When the wait queue is processed, the state of every process in the wait queue is set to RUNNING. If the process has been removed from the run queue, it is put back onto the run queue. The next time the scheduler runs, the processes that are on the wait queue are now candidates to be run as they are now no longer waiting. When a process on the wait queue is scheduled the first thing that it will do is remove itself from the wait queue. Wait queues can be used to synchronize access to system resources and they are used by Linux in its implementation of semaphores (see below).

11.5 Buzz Locks

These are better known as spin locks and they are a primitive way of protecting a data structure or piece of code. They only allow one process at a time to be within a critical region of code. They are used in Linux to restrict access to fields in data structures, using a single integer field as a lock. Each process wishing to enter the region attempts to change the lock's initial value from 0 to 1. If its current value is 1, the process tries again, spinning in a tight loop of code. The access to the memory location holding the lock must be atomic, the action of reading its value, checking that it is 0 and then changing it to 1 cannot be interrupted by any other process. Most CPU architectures provide support for this via special instructions but you can also implement buzz locks using uncached main memory.

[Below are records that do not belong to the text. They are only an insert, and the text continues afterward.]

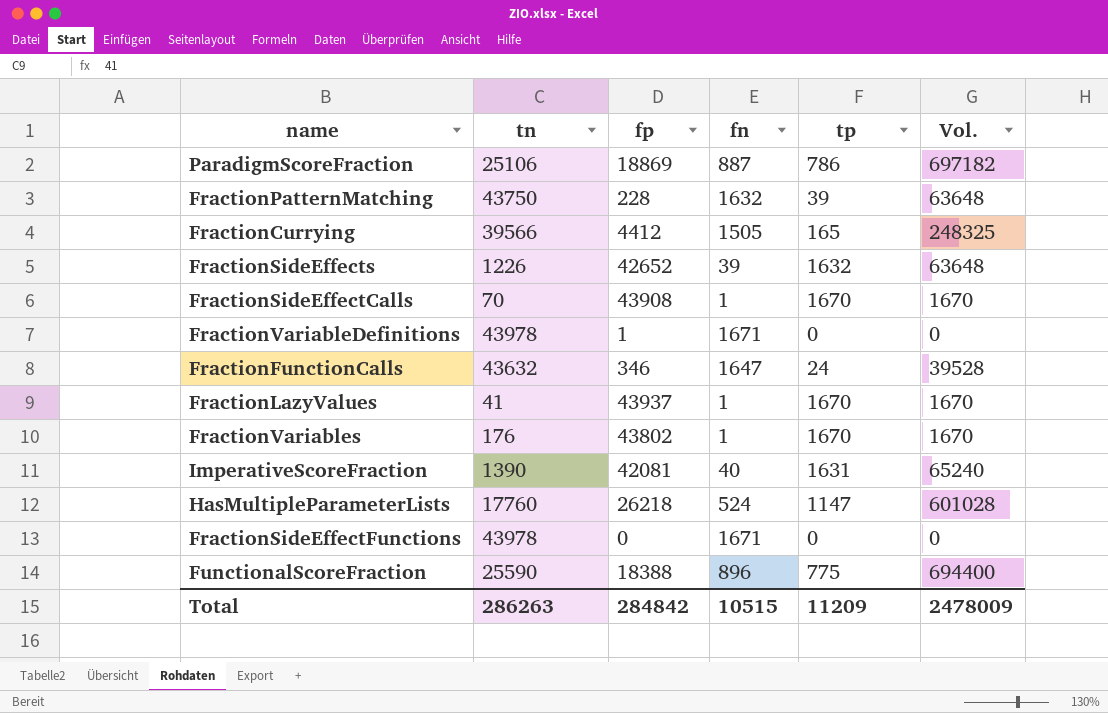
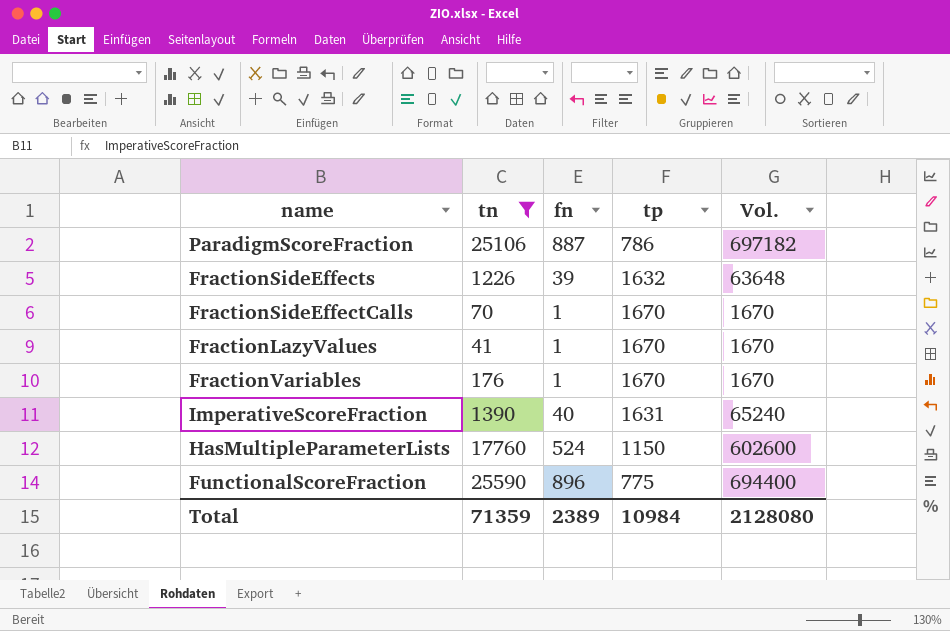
filter: none -> tn <= 25590
column fp | position: 3 -> none
HasMultipleParameterLists | tp: 1147 -> 1150
HasMultipleParameterLists | Vol.: 601028 -> 602600
Total | tn: 286263 -> 71359
Total | fn: 10515 -> 2389
Total | tp: 11209 -> 10984
Total | Vol.: 2478009 -> 2128080

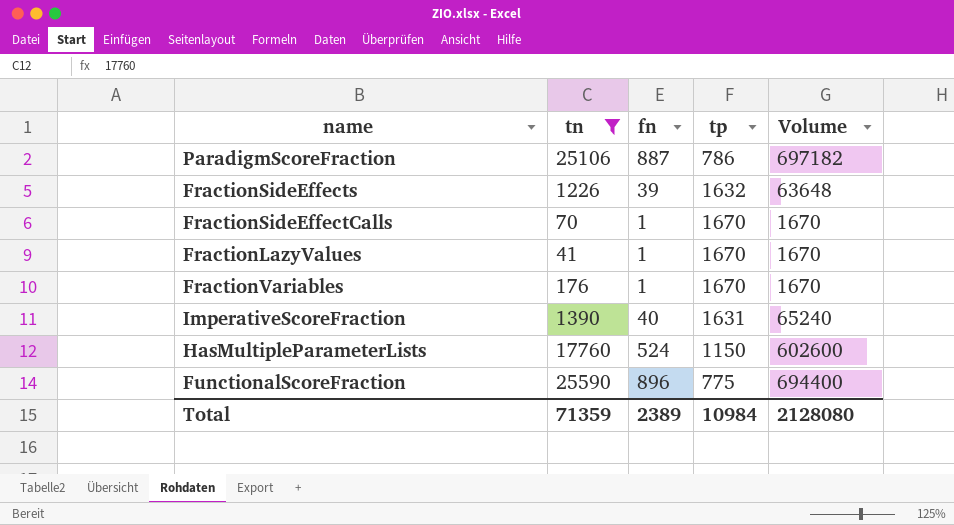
column name: Vol. -> Volume

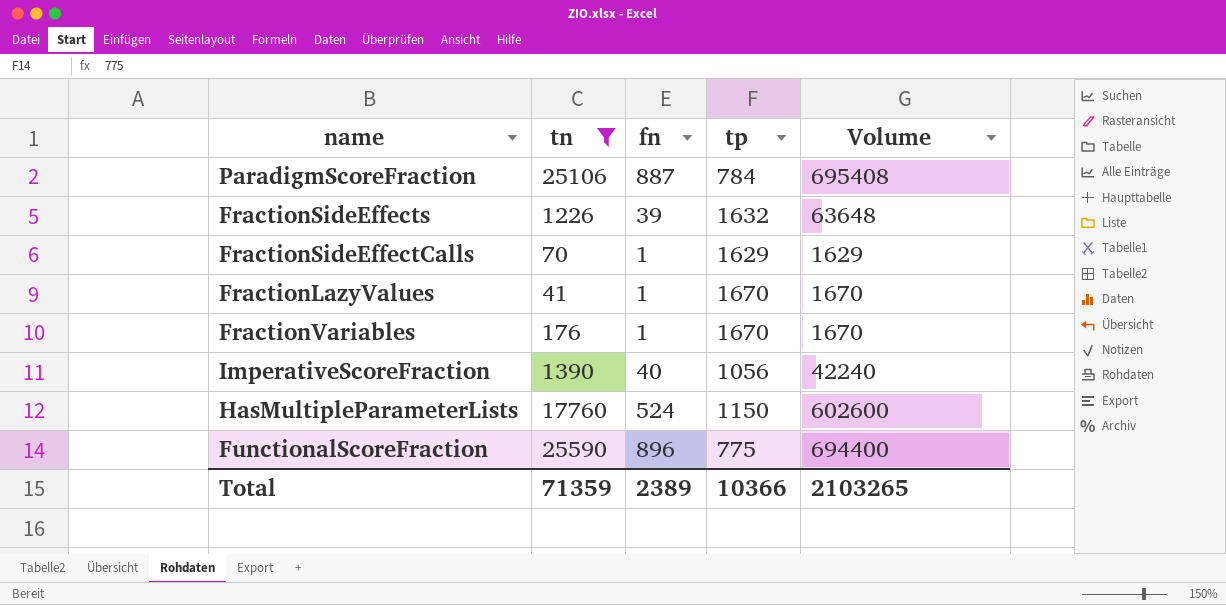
ParadigmScoreFraction | tp: 786 -> 784
ParadigmScoreFraction | Volume: 697182 -> 695408
FractionSideEffectCalls | tp: 1670 -> 1629
FractionSideEffectCalls | Volume: 1670 -> 1629
ImperativeScoreFraction | tp: 1631 -> 1056
ImperativeScoreFraction | Volume: 65240 -> 42240
Total | tp: 10984 -> 10366
Total | Volume: 2128080 -> 2103265

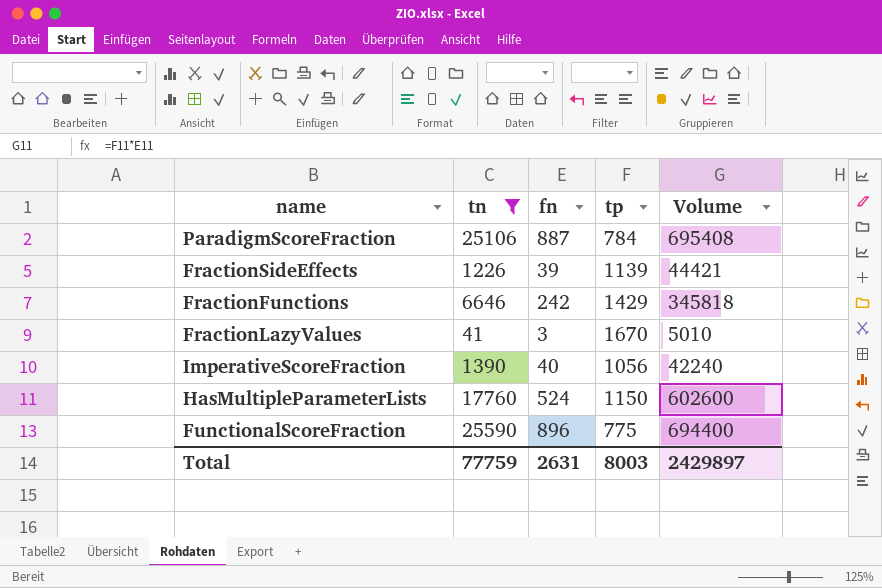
row FractionSideEffectCalls: 70 | 1 | 1629 | 1629 -> none
row FractionVariables: 176 | 1 | 1670 | 1670 -> none
FractionSideEffects | tp: 1632 -> 1139
FractionSideEffects | Volume: 63648 -> 44421
row FractionFunctions: none -> 6646 | 242 | 1429 | 345818
FractionLazyValues | fn: 1 -> 3
FractionLazyValues | Volume: 1670 -> 5010
Total | tn: 71359 -> 77759
Total | fn: 2389 -> 2631
Total | tp: 10366 -> 8003
Total | Volume: 2103265 -> 2429897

When the owning process leaves the critical region of code it decrements the buzz lock, returning its value to 0. Any processes spinning on the lock will now read it as 0, the first one to do this will increment it to 1 and enter the critical region.

11.6 Semaphores

Semaphores are used to protect critical regions of code or data structures. Remember that each access of a critical piece of data such as a VFS inode describing a directory is made by kernel code running on behalf of a process. It would be very dangerous to allow one process to alter a critical data structure that is being used by another process. One way to achieve this would be to use a buzz lock around the critical piece of data is being accessed but this is a simplistic approach that would not give very good system performance. Instead Linux uses semaphores to allow just one process at a time to access critical regions of code and data; all other processes wishing to access this resource will be made to wait until it becomes free. The waiting processes are suspended, other processes in the system can continue to run as normal.

A Linux semaphore data structure contains the following information:

count: This field keeps track of the count of processes wishing to use this resource. A positive value means that the resource is available. A negative or zero value means that processes are waiting for it. An initial value of 1 means that one and only one process at a time can use this resource. When processes want this resource they decrement the count and when they have finished with this resource they increment the count,
waking: This is the count of processes waiting for this resource which is also the number of process waiting to be woken up when this resource becomes free,
wait queue: When processes are waiting for this resource they are put onto this wait queue,
lock: A buzz lock used when accessing the waking field.

Suppose the initial count for a semaphore is 1, the first process to come along will see that the count is positive and decrement it by 1, making it 0. The process now ``owns'' the critical piece of code or resource that is being protected by the semaphore. When the process leaves the critical region it increments the semphore's count. The most optimal case is where there are no other processes contending for ownership of the critical region. Linux has implemented semaphores to work efficiently for this, the most common, case.

If another process wishes to enter the critical region whilst it is owned by a process it too will decrement the count. As the count is now negative (-1) the process cannot enter the critical region. Instead it must wait until the owning process exits it. Linux makes the waiting process sleep until the owning process wakes it on exiting the critical region. The waiting process adds itself to the semaphore's wait queue and sits in a loop checking the value of the waking field and calling the scheduler until waking is non-zero.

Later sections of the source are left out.